Avirmax Biopharma has launched Investigational New Drug (IND)-enabling studies for ABI-201, marking a significant advancement in the treatment of dry age-related macular degeneration (AMD). The novel gene therapy represents a potential breakthrough in addressing one of the leading causes of blindness in older adults.

Innovative Triple-Gene Approach

ABI-201 distinguishes itself through a unique triple-action mechanism, delivering three therapeutic genes designed to:
  • Correct complement activation dysregulation
  • Provide anti-inflammatory protection for retinal pigment epithelia and photoreceptors
  • Block retinal neovascularization
The therapy achieves these effects through a single intravitreal injection, designed to provide durable gene expression specifically within the eye. Preclinical studies across multiple species, including Cynomolgus monkeys, have validated the biological functions of the therapeutic genes.

Addressing a Critical Unmet Need

Age-related Macular Degeneration affects over 200 million people globally, with dry AMD accounting for approximately 90% of cases. Despite its prevalence, there are currently no effective long-term treatment options available.
"We are excited to reach this critical milestone in ABI-201 development," stated Shengjiang Shawn Liu, Ph.D., Chief Executive Officer of Avirmax Biopharma. "ABI-201 has the potential to revolutionize the treatment for dry AMD and many other retinal disorders."

Advanced Delivery Technology

The therapy leverages Avirmax's proprietary AAV.N54 capsid technology, which enables efficient delivery of therapeutic genes to the macular retina through intravitreal injection. This same delivery platform is currently being evaluated in Phase 1/2a trials for ABI-110, targeting wet AMD including PCV.

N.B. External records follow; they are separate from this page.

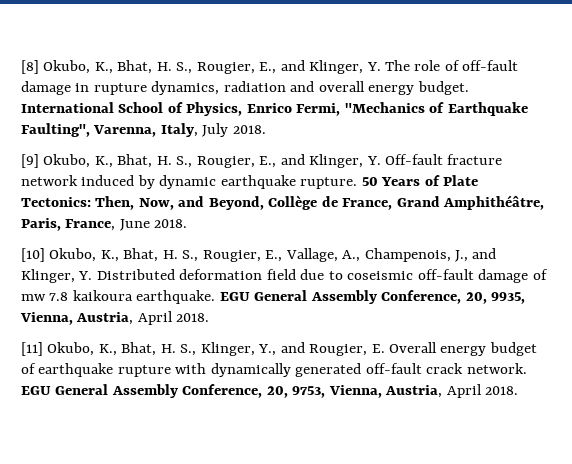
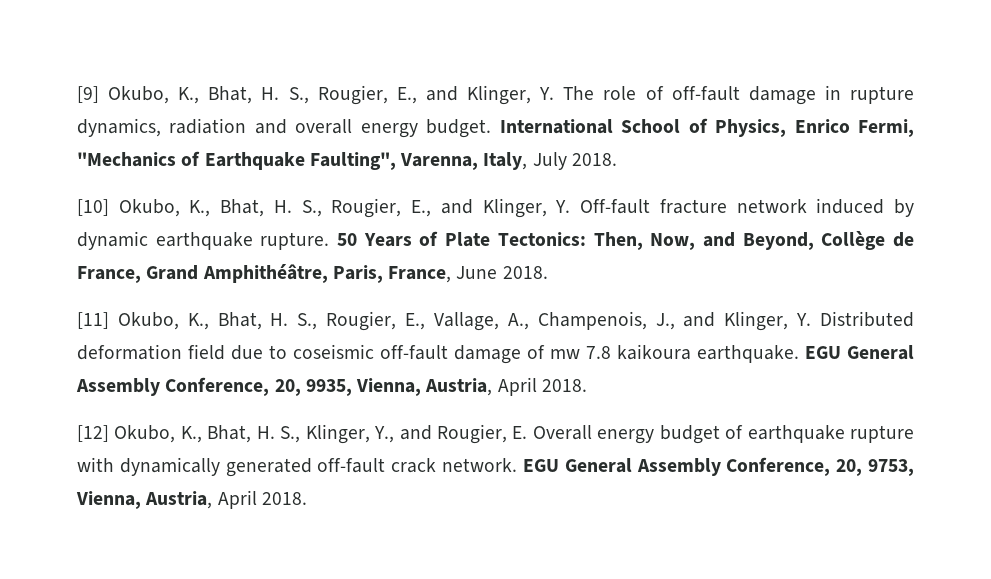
[21,60,39,74] [8] -> [77,86,99,103] [9]
[21,154,39,168] [9] -> [77,199,109,216] [10]
[21,248,45,262] [10] -> [77,312,109,329] [11]
[21,342,43,356] [11] -> [77,425,109,442] [12]

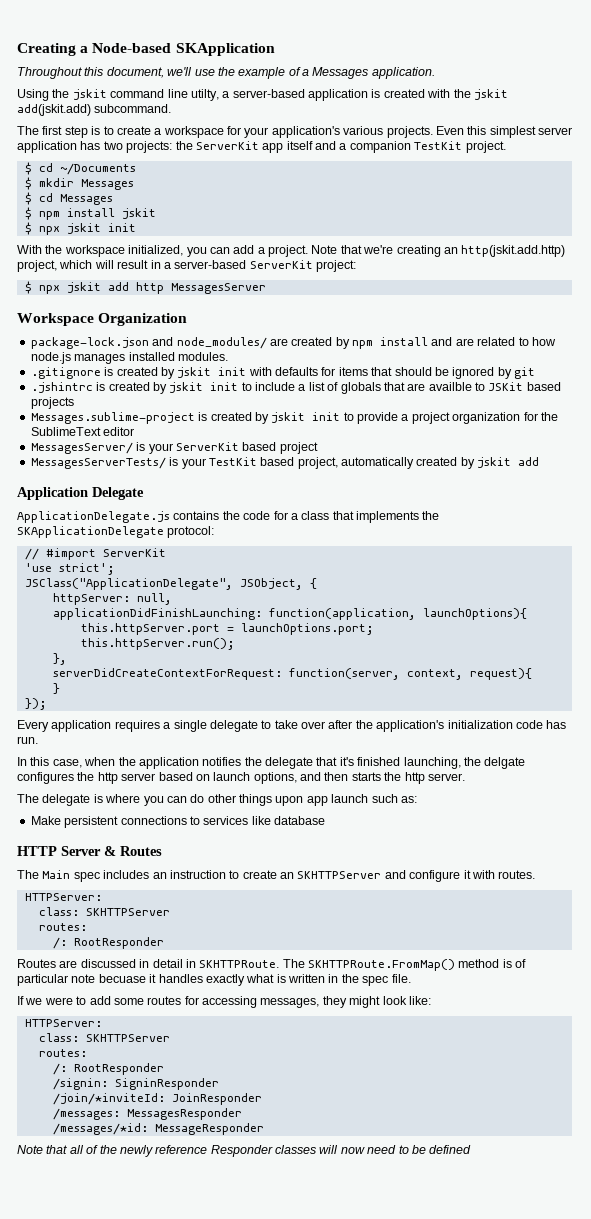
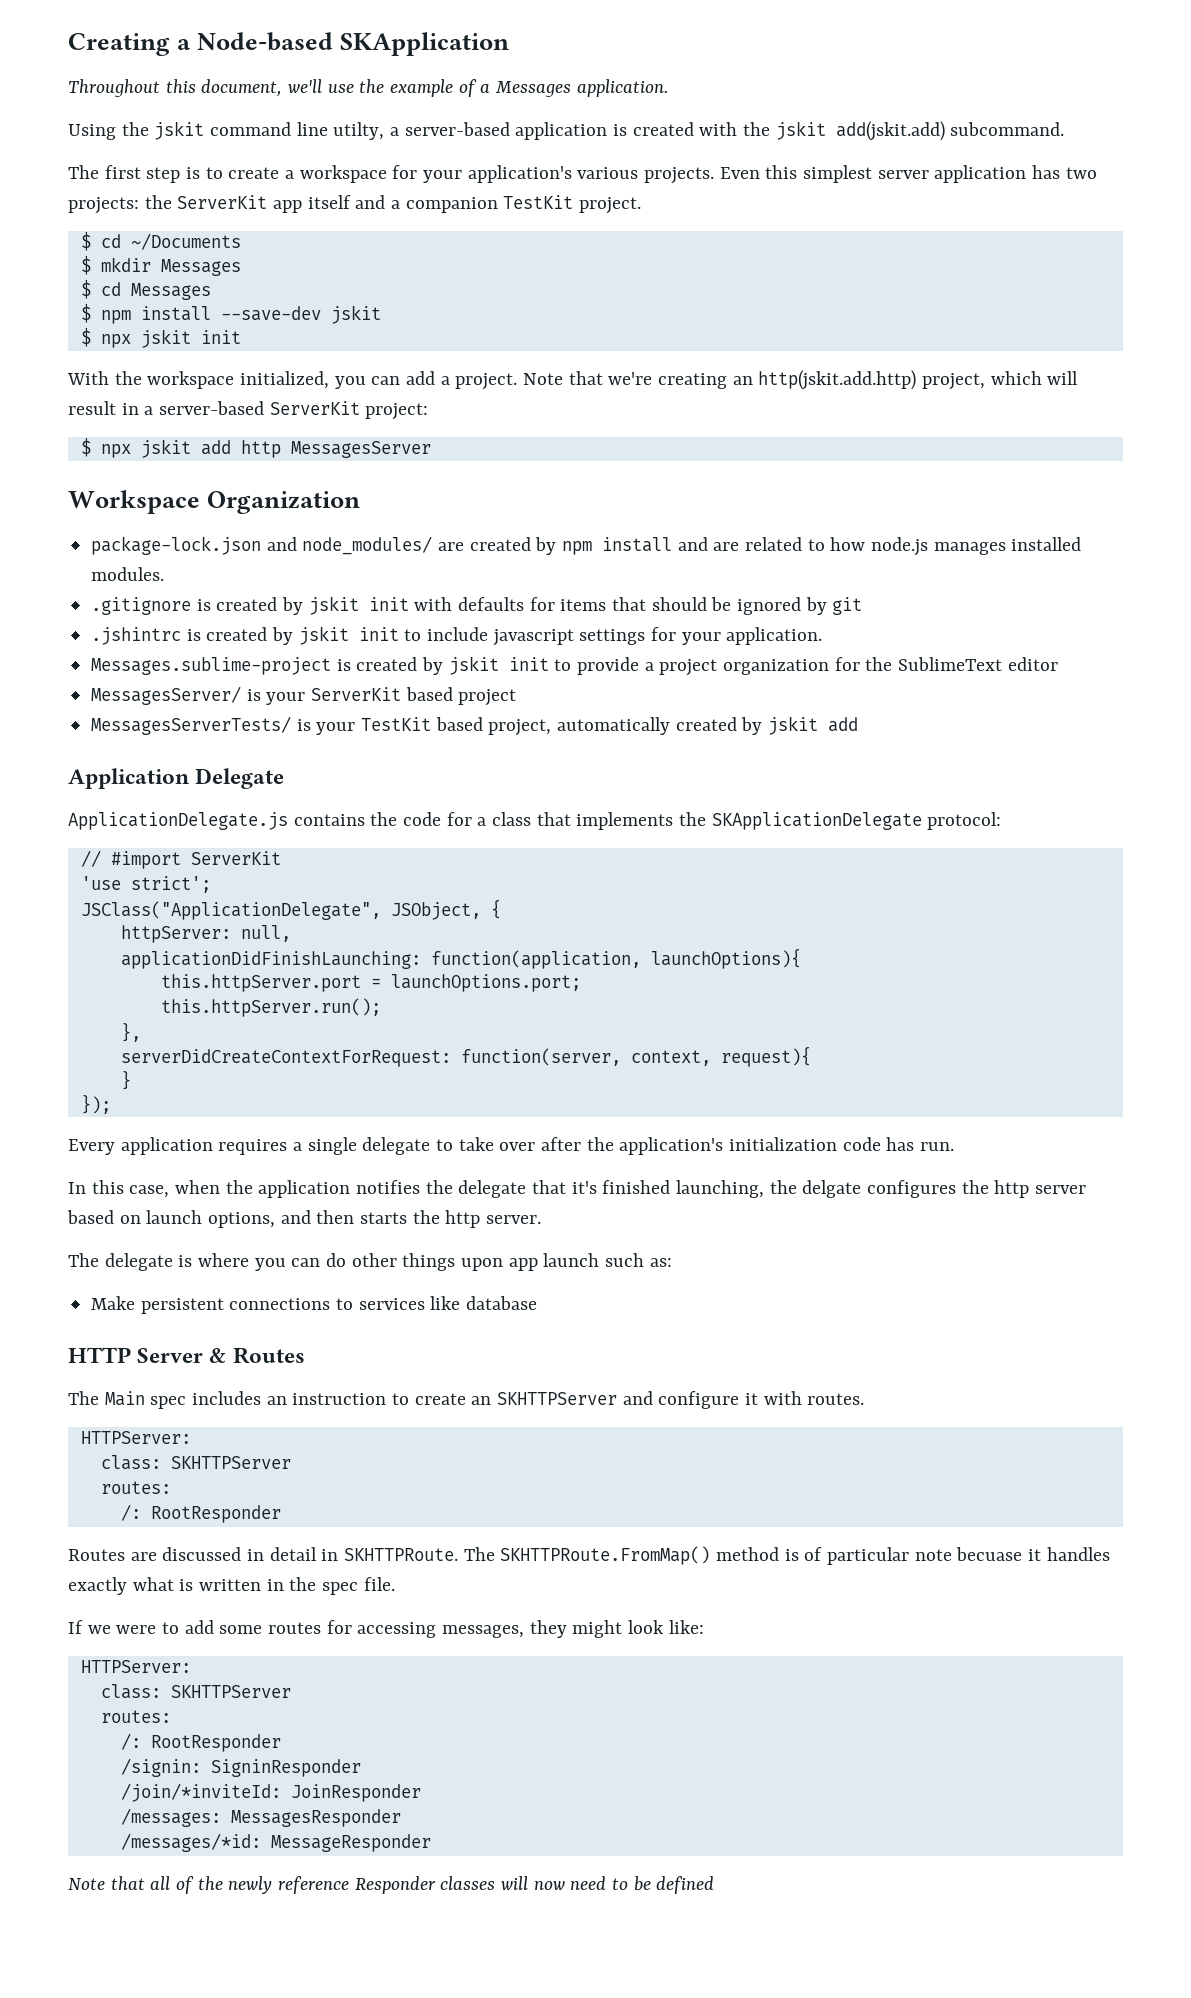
(115, 212) none -> [220,306,321,321] --save-dev
[298,382,561,394] [30,397,74,409] a list of globals that are availble to JSKit based projects -> [492,627,823,646] javascript settings for your application.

Comprehensive Development Program

The ongoing IND-enabling studies focus on several critical aspects:
  • Safety and tolerability assessment
  • Vector biodistribution analysis
  • Transgene expression evaluation
  • Pharmacokinetic profiling
These studies are being conducted in monkey models to ensure robust preclinical data before human trials.

Development Timeline

Avirmax Biopharma has outlined a clear development pathway for ABI-201:
  • IND application submission planned for Q4 2025
  • Phase 1/2a clinical trials expected to commence following regulatory clearance
  • Initial focus on patients with dry AMD
The therapy aims to address multiple aspects of disease progression, including reducing geographic atrophy growth and preventing progression from dry to wet AMD, with the ultimate goal of preserving patients' vision.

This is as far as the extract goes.